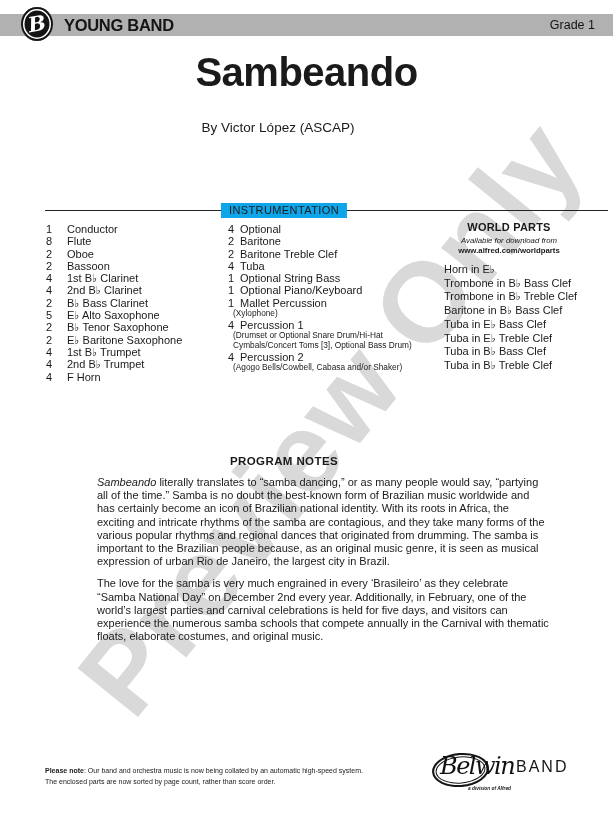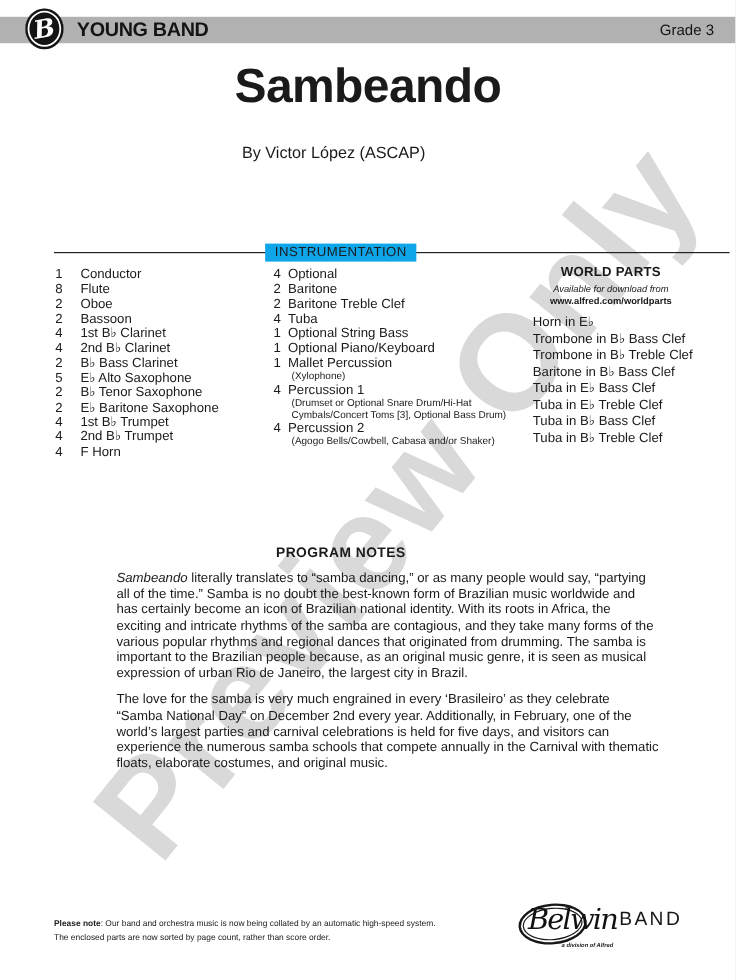"Grade 3" span.grade { text: 3 -> 1 }
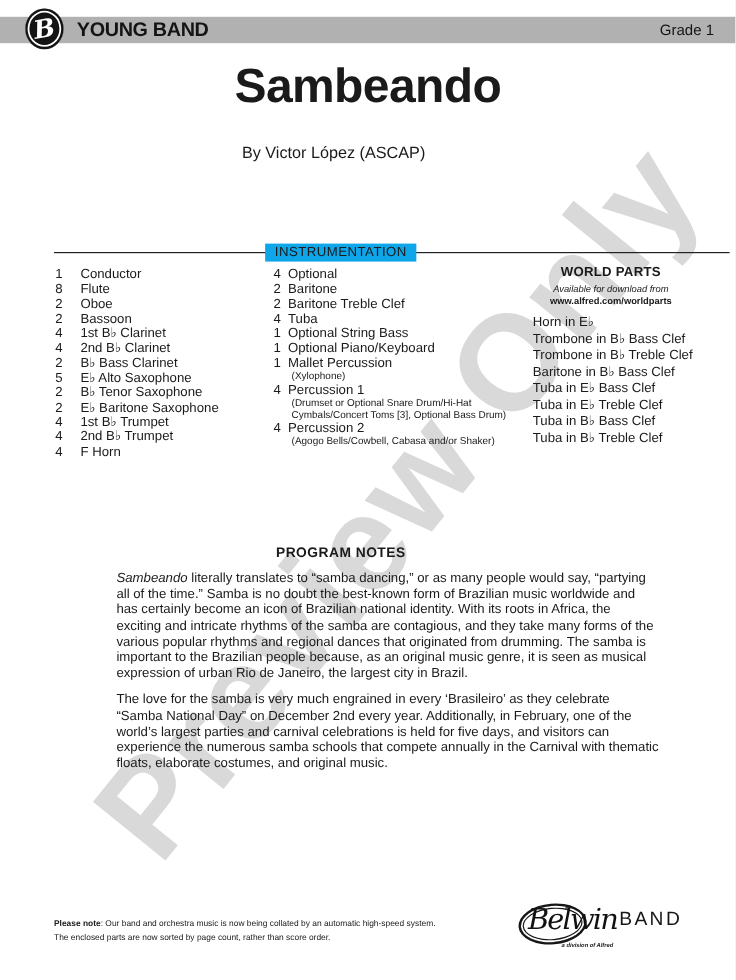"(Xylophone)" .inst-sub { margin-left: 15px -> 5px }
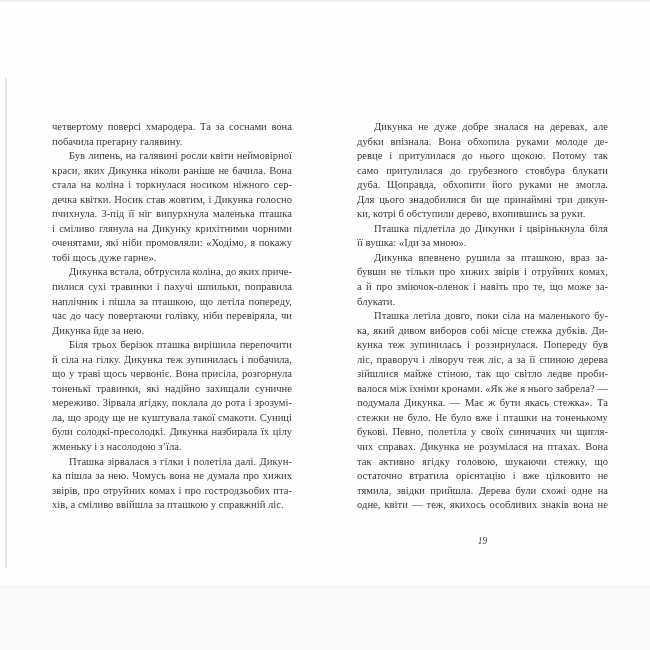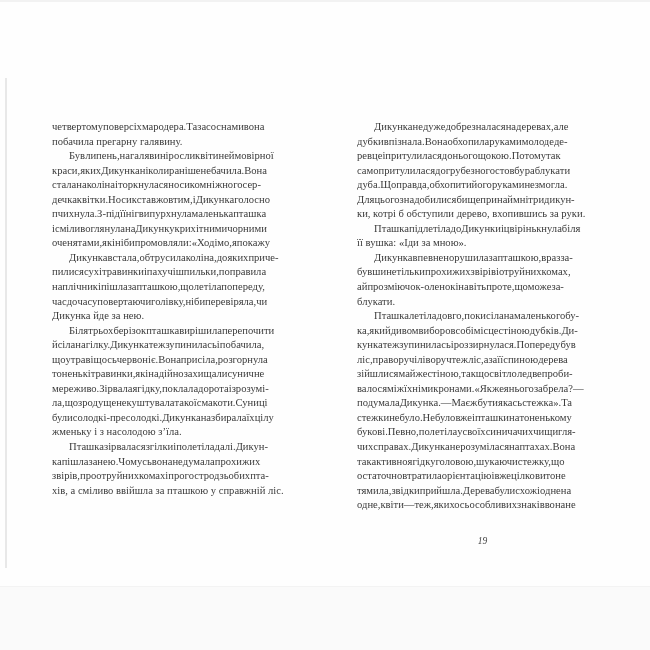"четвертому" .line.just { justify-content: flex-start -> space-between }
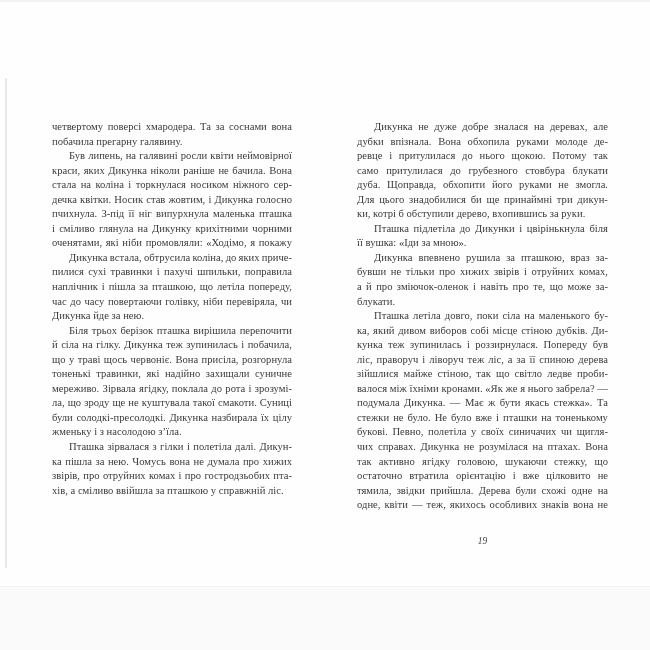"тобі щось дуже гарне»." div.line { html: none -> <div>тобі щось дуже гарне».</div> }
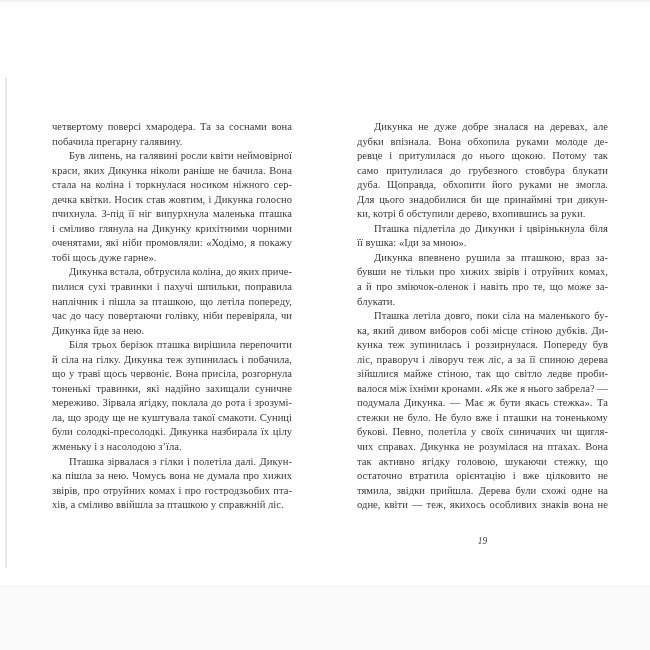"стіною" span { text: стіною -> стежка }
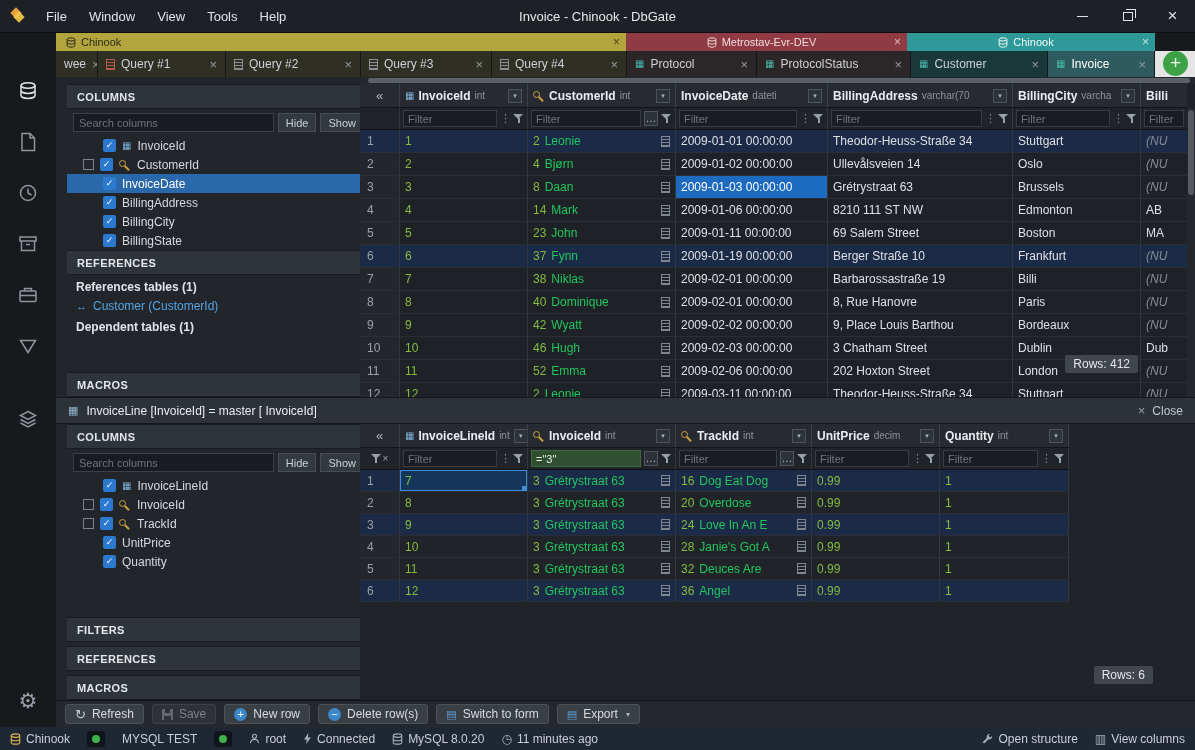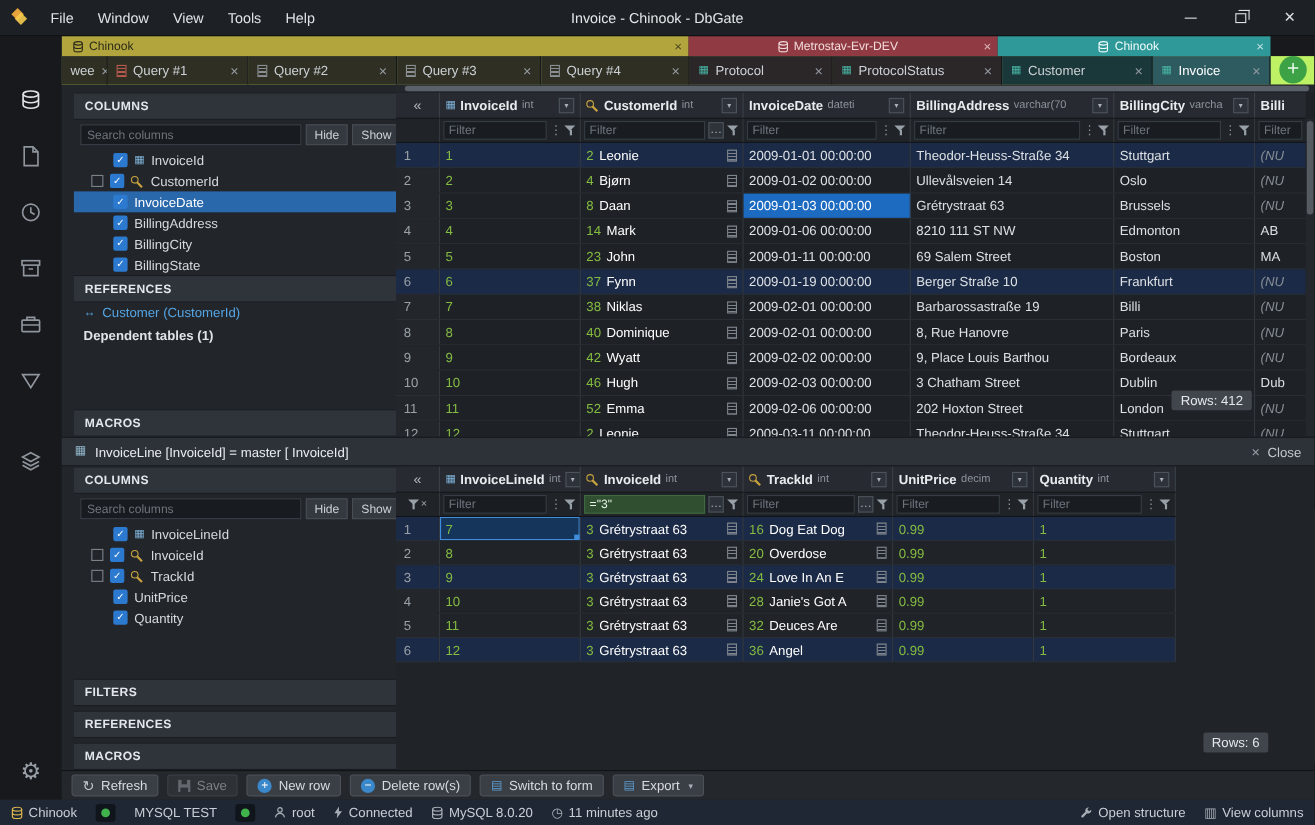"wee" .tabrow { background: #bef264 -> #e5e5e5 }
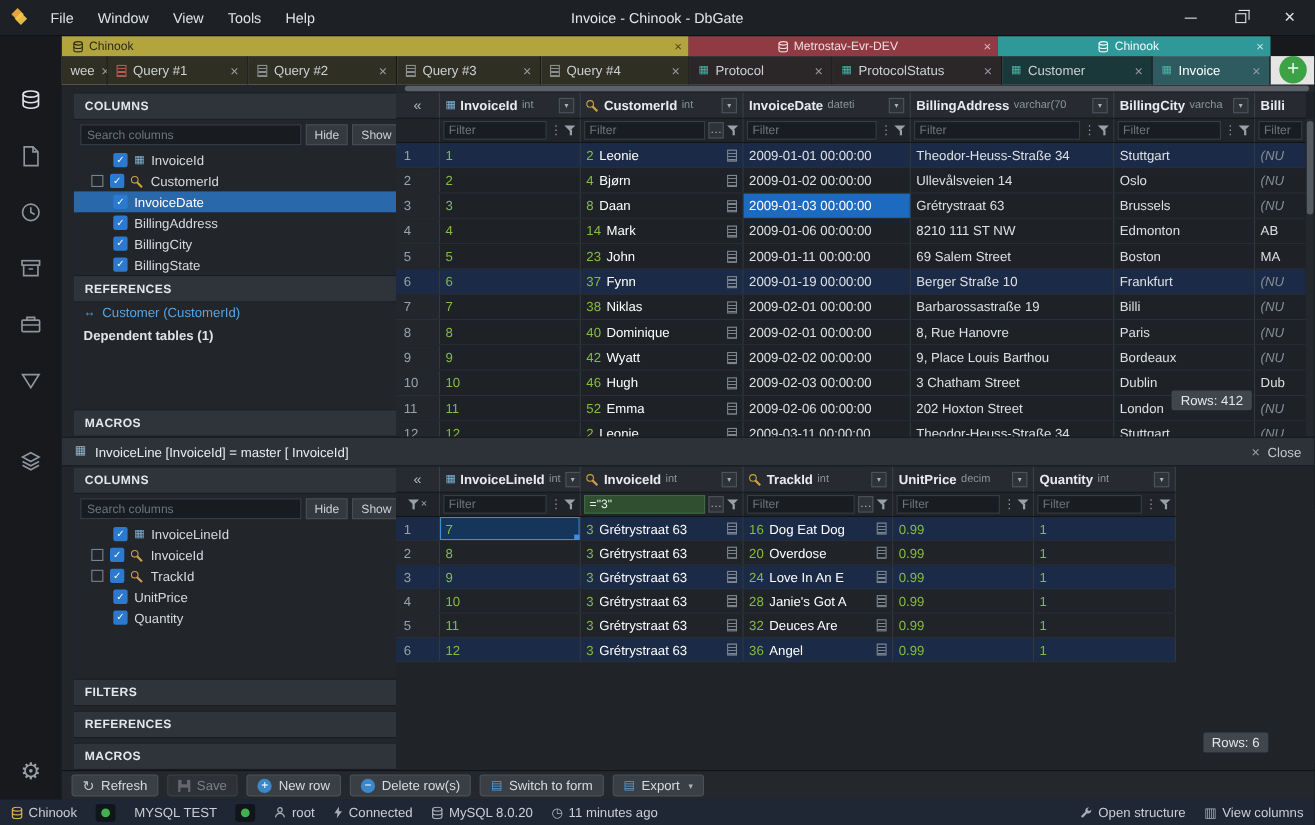"Leonie" .hint { color: #ffffff -> #22c55e }
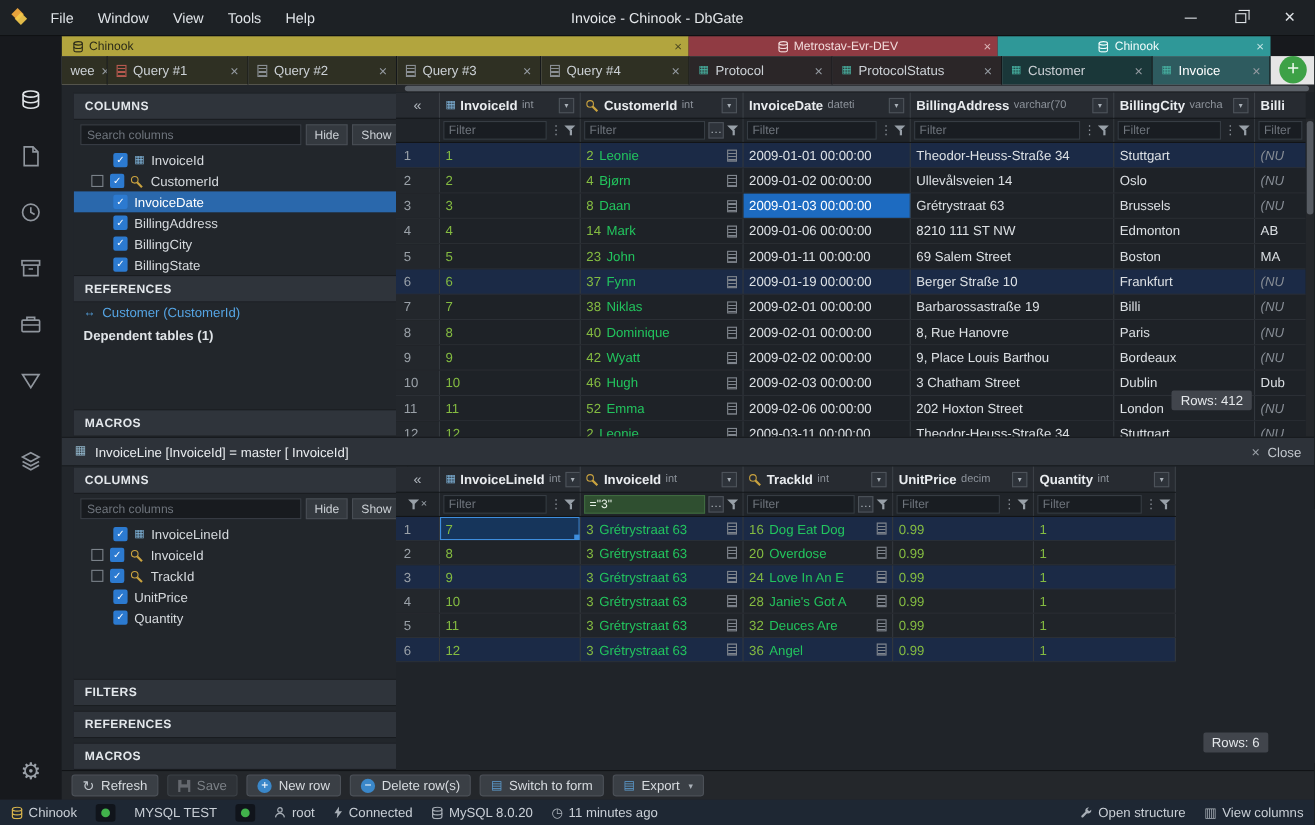"References tables (1)" div.ref-title { html: none -> <div>References tables (1)</div> }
━━━━━━━━━━━━━━━━━━━━
→ GOAL OF THE EXERCISE
Exclude the pictures and write out exactly the lines from the one holding "none -> <div>тобі" through the end of the entries, inclusive, and only those.

→ EXERCISE OUTPUT
"тобі щось дуже гарне»." div.line { html: none -> <div>тобі щось дуже гарне».</div> }
"стіною" span { text: стіною -> стежка }
"wee" .tabrow { background: #bef264 -> #e5e5e5 }
"Leonie" .hint { color: #ffffff -> #22c55e }
"References tables (1)" div.ref-title { html: none -> <div>References tables (1)</div> }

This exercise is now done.